Maps, mainly. Some other things too. - Stuffed (James Santel at The Paris Review)
But the painless decisions ended there. I realized that a certain ruthlessness was required to decide the fates of the books situated between the poles of adoration and indifference. I gave my Norton Anthology of Theory and Criticism to a friend and immediately felt lighter; I sold all of my Kafka and immediately regretted it
For what it's worth, I still regret leaving my copy of Rivkin and Ryan's Literary Theory: An Anthology on a Boston bench in a hasty attempt to lighten my load before moving back to California for the summer.

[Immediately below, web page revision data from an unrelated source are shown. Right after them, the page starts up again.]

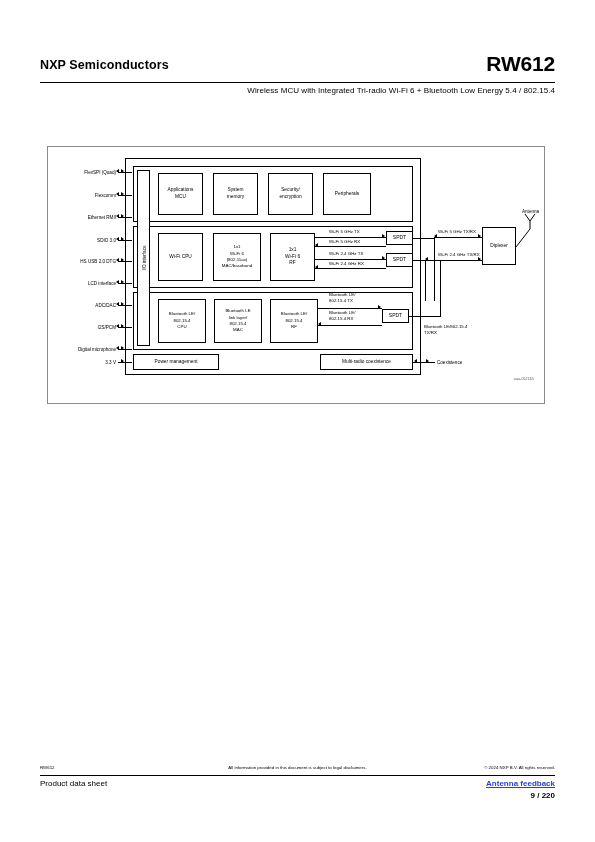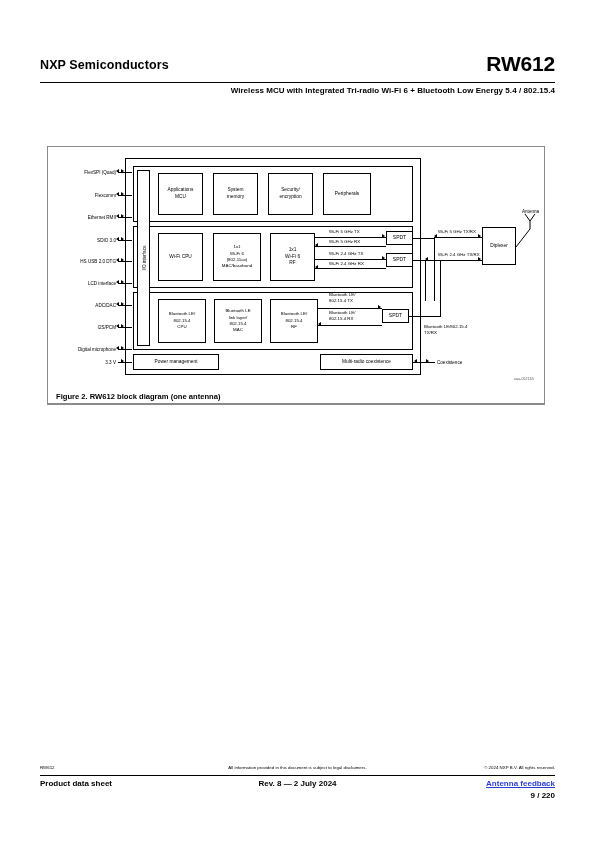"Wireless MCU with Integrated Tri-radio" .hdr-sub { font-weight: bold -> normal }
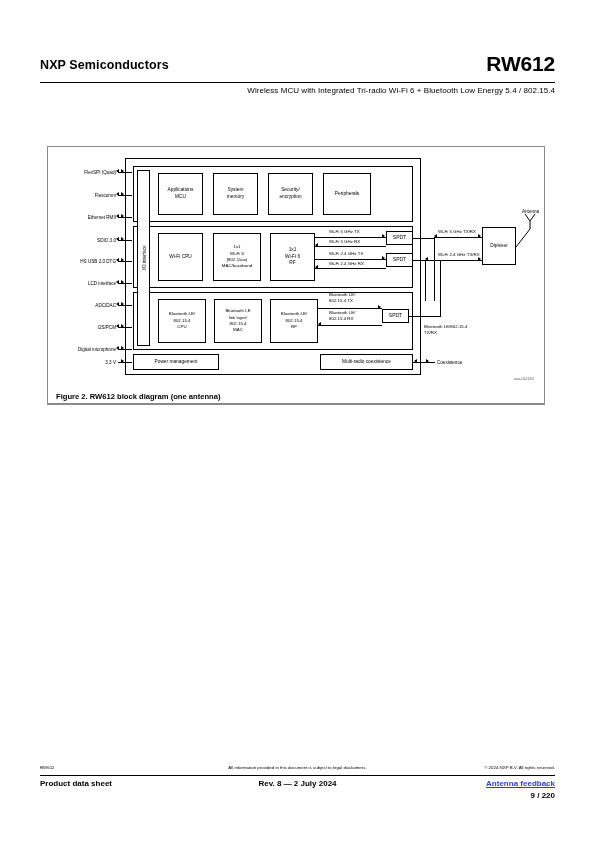"Figure 2. RW612 block diagram" div.fig-cap { html: <div>Figure 2. RW612 block diagram (one antenna)</div> -> none }
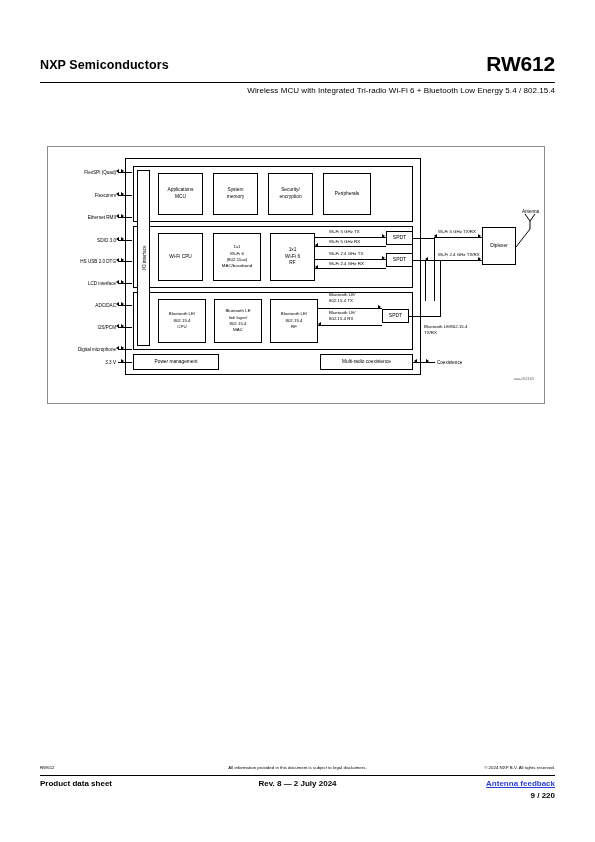"Product data sheet" .ft-bl { font-weight: bold -> normal }
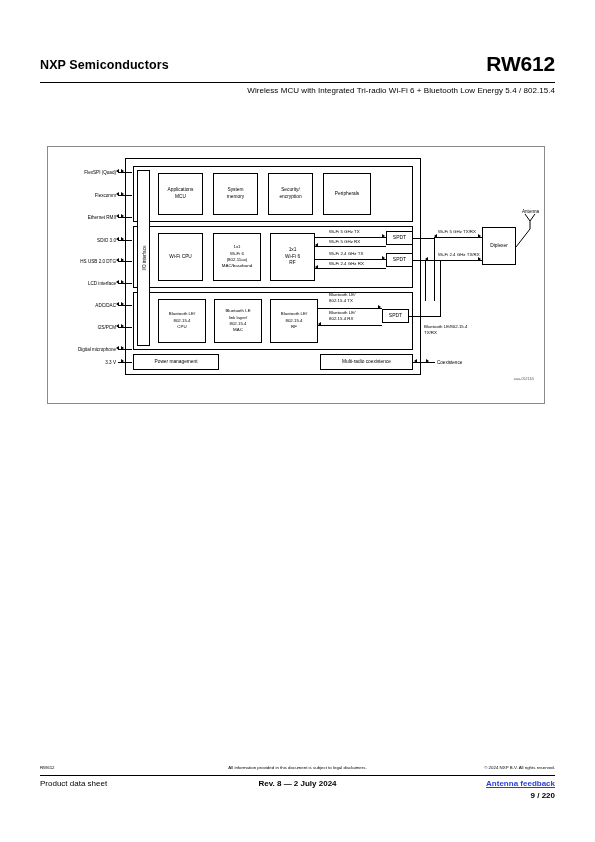"Rev. 8 — 2 July" div.ft-bc { html: <div>Rev. 8 — 2 July 2024</div> -> none }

- Are Our Transit Maps Tricking Us? (Jessica Gross at The Atlantic Cities)
we trust transit maps even more than our own experience.
- The Hole in Our Thinking about Augmented Reality (Whitney Erin Boesel at Cyborgology)
And critically, why are we limiting ourselves with dualist framings by implicitly accepting that whatever the applicable categories are, there are only two designations: “digital” and “physical”? What happens if we push past binary logic in our critiques of digital dualism?
It also seems clear that ‘digital’ is the marked category, and that whatever kind of thing it is, ‘not digital’ is such only by implication or association; ‘online’ is the Other without which the Subject (the dualists’ supposed ‘offline world’) cannot define itself. This highlights an additional problem (one among many, really), which is the way the term ‘physical’ implicitly becomes a catchall for all the things and kinds of things that are not already marked as ‘digital’. Some things are neither digital nor physical; thoughts, sensations, power dynamics, *-isms (to name just a few) may have both physical and digital manifestations, but don’t fit neatly into either designation. If our goal is to understand our (augmented) world, we do ourselves a disservice by lumping all of its non-digital aspects under ‘physical’. As we work to better theorize the differences between atoms and bits, can we consider as well the differences between those things that are neither? Or those things that might be both?
- Mapmaker, Artist, or Programmer? (Eric Jaffe at The Atlantic Cities)
"What I think this really established was that each city has a few streets, areas of shore, or scenic outlooks that are core to its identity, and you can tell which they are by the places that people take pictures of over and over again," he says.
- The Road Makes All the Difference (Michael Sacasas)
When I plug an address into a GPS device, I expect one thing: an efficient and unambiguous set of directions to get me from where I am to where I want to go. My attention is distributed between the device and the features of the place. The journey is eclipsed, the places in between become merely space traversed.
- How Google and Apple's digital mapping is mapping us (Oliver Burkeman at the Guardian)
In an era of previously unimagined opportunities for exploring the far-off and strange, we want mainly to stare at ourselves.